From You Carried Me: A Daughter’s Memoir.

A thick manila envelope arrived at my home in Sioux City with the afternoon mail one sunny day in May 2007. I knew without even looking at the return address that it came from the University of Iowa Hospitals in Iowa City and contained the medical records that would answer some of the questions I had been agonizing over most of my life.

Who am I? Where did I come from? Whose blood runs through my veins? And why was I given away? These are questions that most people who, like me, were adopted as infants want answered. But what I needed to know was more fundamental, and less innocent: Why did you try to kill me? And how is it possible that I survived?

I felt a clutch of panic in the pit of my stomach. Now that I had the information I had sought for so many years, my body, and spirit, rebelled. But as the Irish poet James Stephens – another adoptee – once wrote, “Curiosity will conquer fear even more than bravery will.” So with trembling fingers, I peeled back the sealed flap of the envelope and faced the facts of my improbable life.

As I read through my tears the blandly rendered details of my narrow escape from death – “On August 24, saline infusion for abortion was done but was unsuccessful” – I discovered something I hadn’t expected: the full names of my biological parents.

Their names were clearly written in the record of my birth, but I was left unnamed.

As I fought for my life in St. Luke’s neonatal intensive care unit, it became clear to the doctors and nurses on hand that my birth mother had been pregnant for far longer than the eighteen to twenty weeks reported at the time of the abortion. The pediatrician who examined me a couple of days after I was delivered estimated that my gestational age at birth was about thirty-one weeks – well into the third trimester. The discrepancy hinted at something still unknown: How could any abortionist, much less one affiliated with one of the most prestigious hospitals in the region, have made such a mistake? What doctor or nurse would believe that a woman more than seven months pregnant was less than five months along?

Like other babies born prematurely, I had a host of serious medical problems including low birth weight (I weighed 2 pounds 14.5 ounces), jaundice, and respiratory distress. But my troubles were complicated by the aftereffects of the poisonous saline solution I had endured in my mother’s womb. No one knew the long-term consequences of surviving an abortion. Developmental delays are routine for preterm babies, but I also had seizures; and the list of potential complications grew to include mental retardation, blindness, and chronic poor health.

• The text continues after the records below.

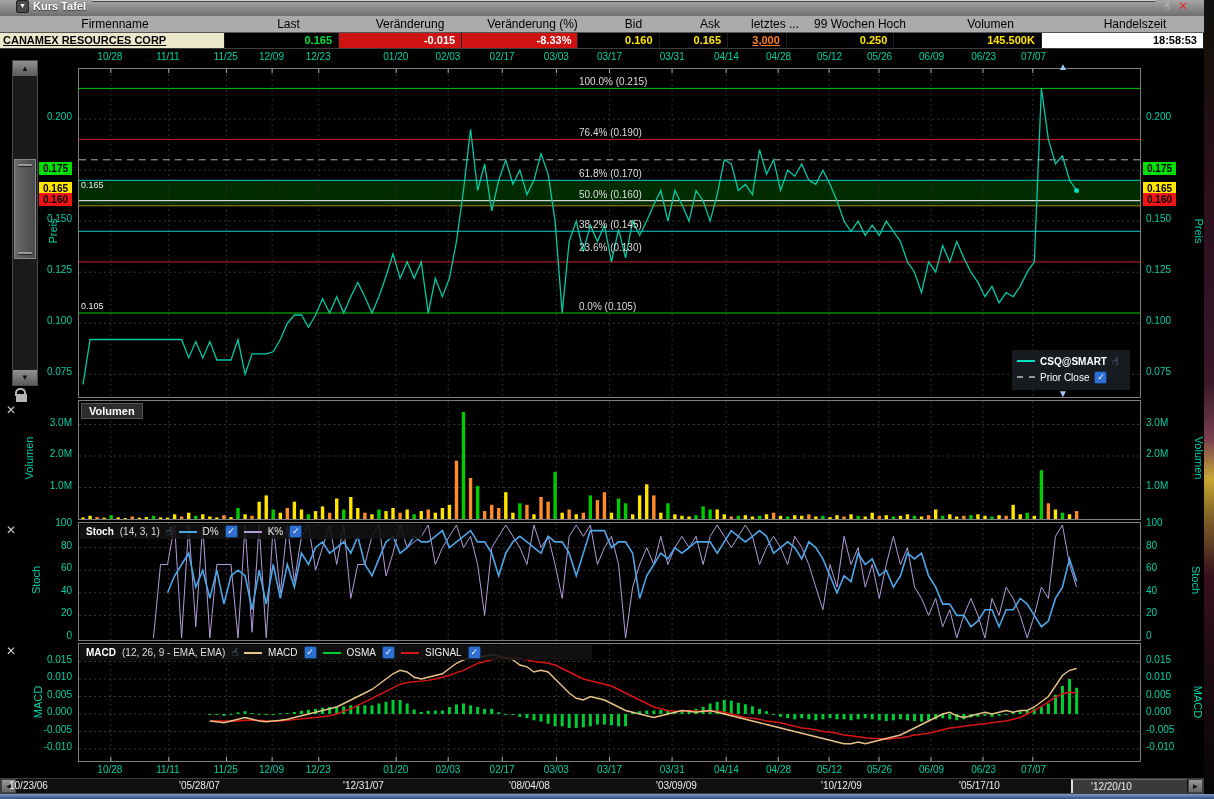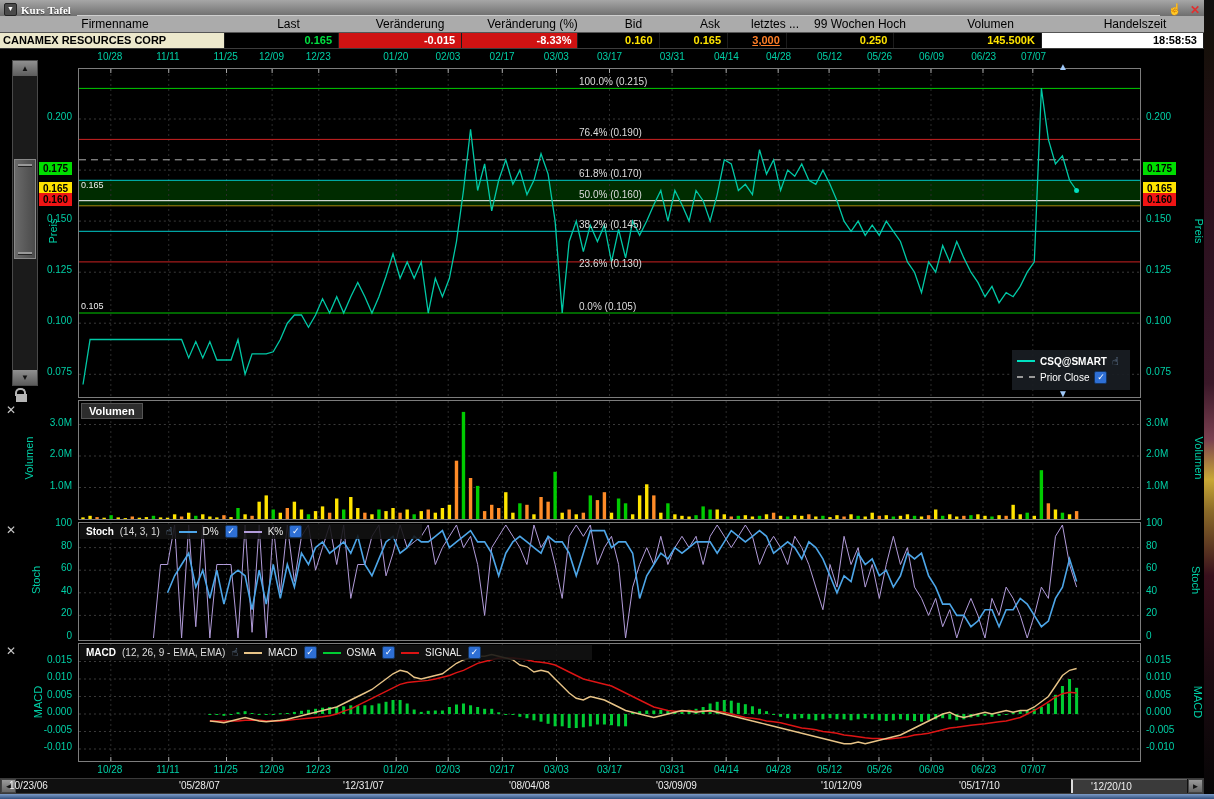--- a/index.html
+++ b/index.html
@@ -6,7 +6,7 @@
     font-family:"Liberation Sans","DejaVu Sans",sans-serif;position:relative;}
   
   #titlebar{position:absolute;left:0;top:0;width:1204px;height:16px;
-    background:linear-gradient(#a6a6a6,#6e6e6e);display:flex;align-items:flex-end;padding:0 4px;box-sizing:border-box;font-family:Liberation Serif, serif;}
+    background:linear-gradient(#a6a6a6,#6e6e6e);display:flex;align-items:flex-start;padding:0 16px;box-sizing:border-box;}
   #collapse-btn{width:11px;height:11px;background:#4a4a4a;border:1px solid #222;border-radius:2px;
     color:#fff;font-size:7px;line-height:10px;text-align:center;margin-right:4px;}
   #win-title{color:#fff;font-weight:bold;font-size:11px;white-space:nowrap;text-shadow:0 1px 1px #333;}

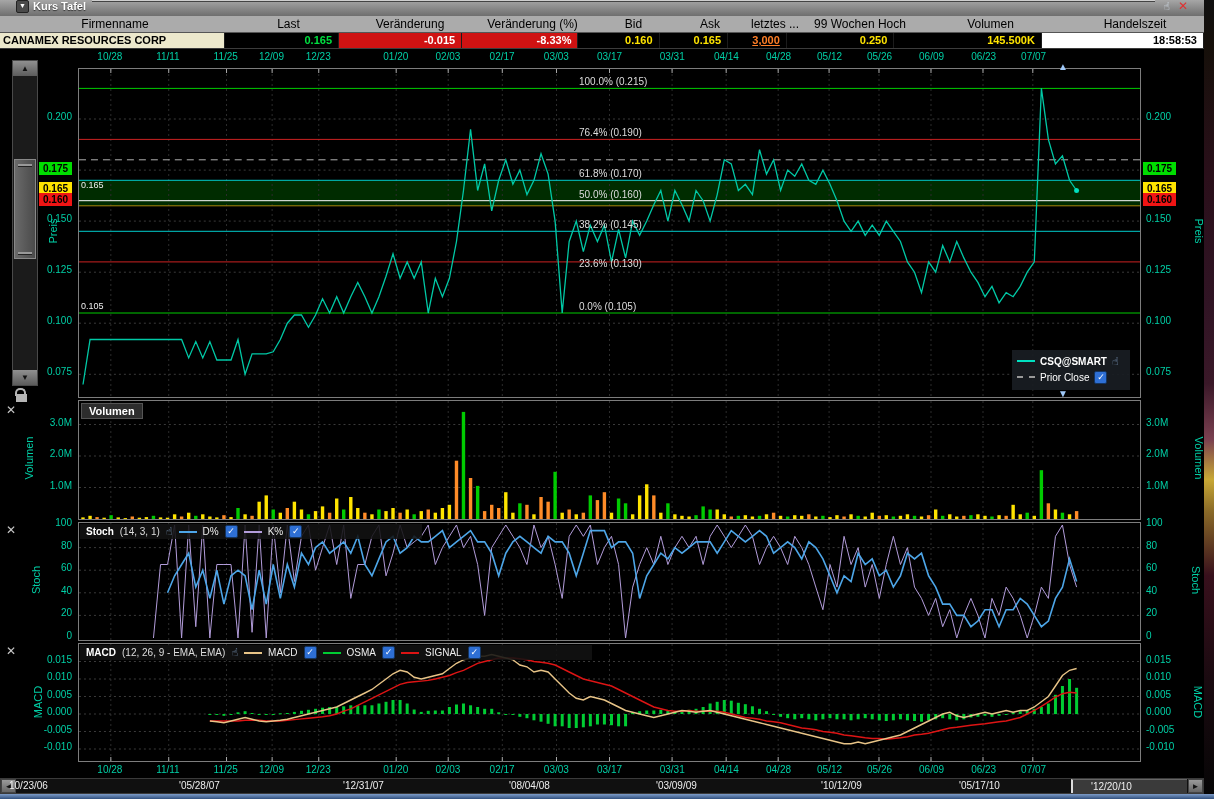--- a/index.html
+++ b/index.html
@@ -106,7 +106,7 @@
     <div class="qh" style="width: 138px;">Handelszeit</div>
   </div>
 <div id="qrow">
-    <div class="qv c-name" style="width: 230px;">CANAMEX RESOURCES CORP</div>
+    <div class="qv c-name" style="width: 230px; text-decoration: underline;">CANAMEX RESOURCES CORP</div>
     <div class="qv c-green" style="width: 117px;">0.165</div>
     <div class="qv c-redbg" style="width: 126px;">-0.015</div>
     <div class="qv c-redbg" style="width: 119px;">-8.33%</div>

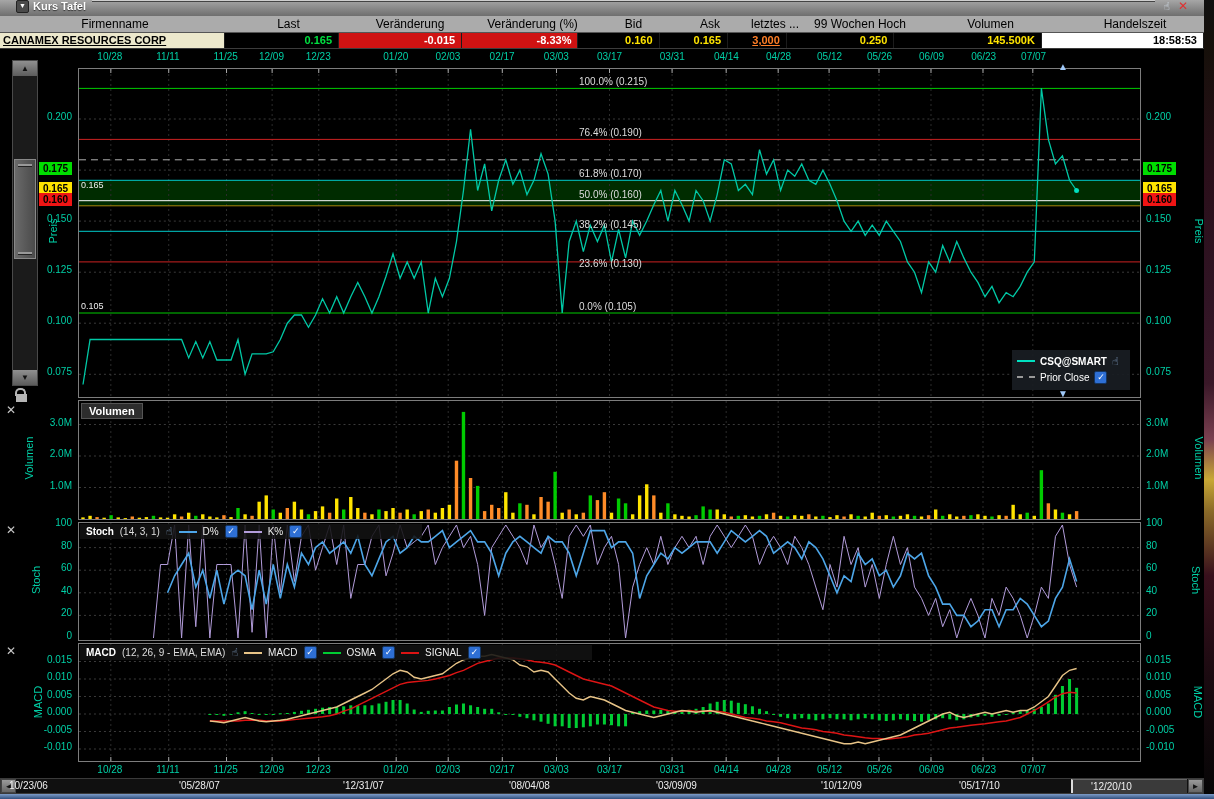--- a/index.html
+++ b/index.html
@@ -249,7 +249,7 @@
       <div class="fib-label" style="left: 500px; top: 99.26px;">61.8% (0.170)</div>
       <div class="fib-label" style="left: 500px; top: 119.68px;">50.0% (0.160)</div>
       <div class="fib-label" style="left: 500px; top: 150.31px;">38.2% (0.145)</div>
-      <div class="fib-label" style="left: 500px; top: 189px;">23.6% (0.130)</div>
+      <div class="fib-label" style="left: 500px; top: 173px;">23.6% (0.130)</div>
       <div class="fib-label" style="left: 500px; top: 231.99px;">0.0% (0.105)</div>
     </div>
 <div class="inner-label" style="left: 2px; top: 111.386px;">0.165</div>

Three weeks after my birth I was transferred three hundred miles east, to the university hospital in Iowa City. The nurses who cared for me, a nameless baby, made me tiny clothes and colorful booties. One nurse, Mary, decided I needed a name and dubbed me Katie Rose. For years after I left the NICU, my adoptive parents and Mary kept in touch, exchanging Christmas cards and letters with pictures of me and updates on my progress. When I got older, I wrote the letters myself; Mary and I began a friendship that would endure for decades. It made me feel so special that this nurse who had cared for me when no one else did still cared about me.

Meanwhile, the social services agency that had taken custody of me searched for a family willing to adopt a fragile newborn. This was no easy task because of my grim medical prognosis. The search led to a small town, Curlew, Iowa, just one hundred miles from where I had been born. There a young couple who had adopted one child waited for another.

They were told that the baby would have needs that went far beyond food and shelter. Love they had in abundance; money for specialized medical care and services they did not. They drove five hours east to meet the tiny baby who needed a home. Unintimidated by the IV lines and the monitors attached to the skull of the baby whose head had been shaved from temple to temple, they made their choice. That’s the day I first experienced a mother’s love, in the arms of the woman who looked into my eyes and said, “You are mine.”

As a small child I knew a few things for sure: My name was Missy Cross; I lived on a farm in Curlew, Iowa; I belonged to a family that included a mom, a dad, a big sister, and dozens of aunts, uncles, grandparents, and cousins. And at some point before I can even remember I learned that I was doubly loved – by the parents who had chosen me as their own, and by a mother who had given birth to me and entrusted me to their care. That I was adopted was something I don’t remember being told; it just was – a fact of life as ordinary as the sunshine in the morning, the starlight in the evenings, and the cozy walls around me.

But the terrible truth about my origins could not be kept secret forever.